What is required:
From the entries below, please gather each line containing the string "camera".

—————

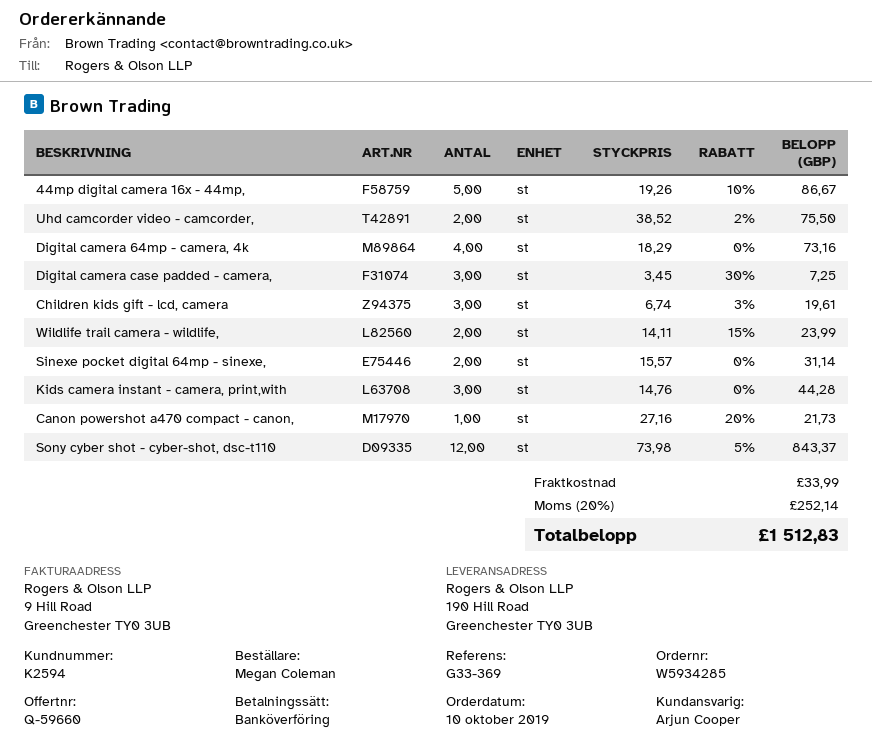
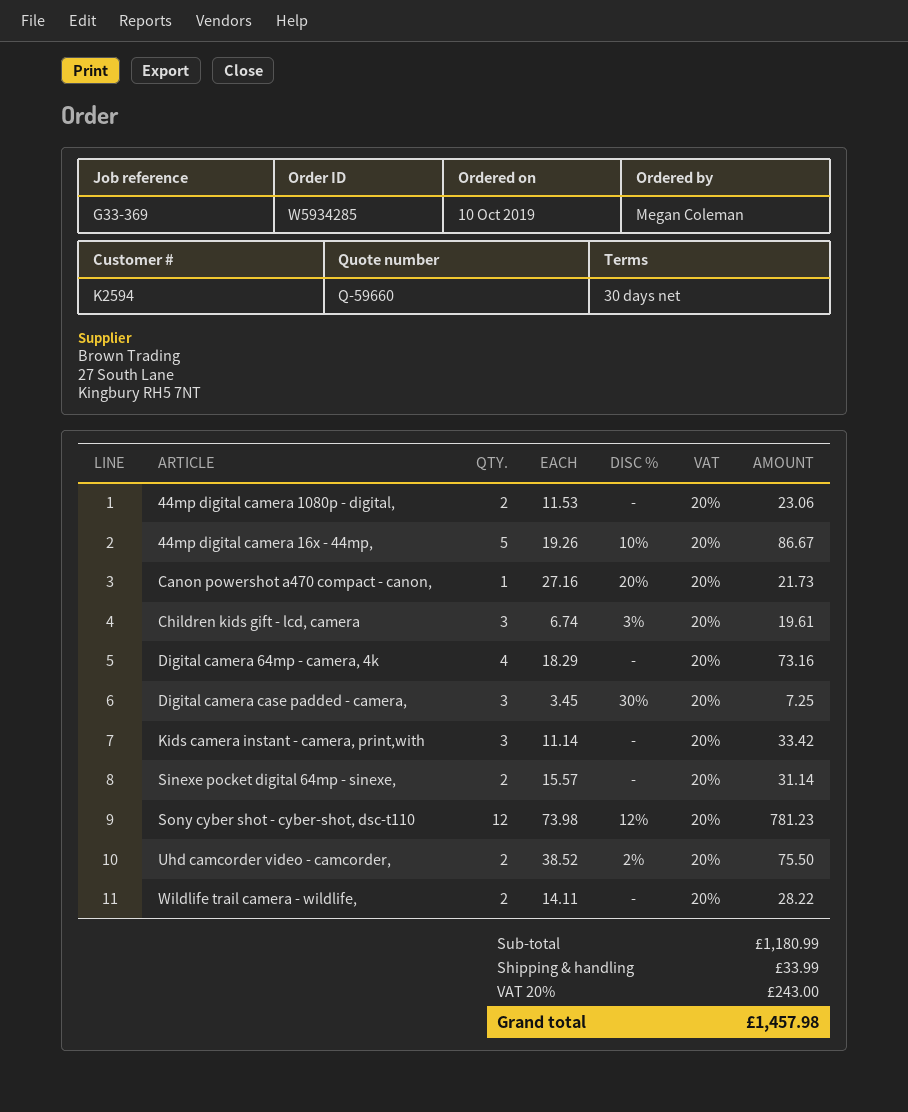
Wildlife trail camera - wildlife,: 2 x 14.11 - 15% = 23.99 -> 2 x 14.11 = 28.22
Kids camera instant - camera, print,with: 3 x 14.76 = 44.28 -> 3 x 11.14 = 33.42
Sony cyber shot - cyber-shot, dsc-t110: 12 x 73.98 - 5% = 843.37 -> 12 x 73.98 - 12% = 781.23
44mp digital camera 1080p - digital,: none -> 2 x 11.53 = 23.06
tax: 20% = 252.14 -> 20% = 243.00
total: 1512.83 -> 1457.98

—————

Solution:
Wildlife trail camera - wildlife,: 2 x 14.11 - 15% = 23.99 -> 2 x 14.11 = 28.22
Kids camera instant - camera, print,with: 3 x 14.76 = 44.28 -> 3 x 11.14 = 33.42
44mp digital camera 1080p - digital,: none -> 2 x 11.53 = 23.06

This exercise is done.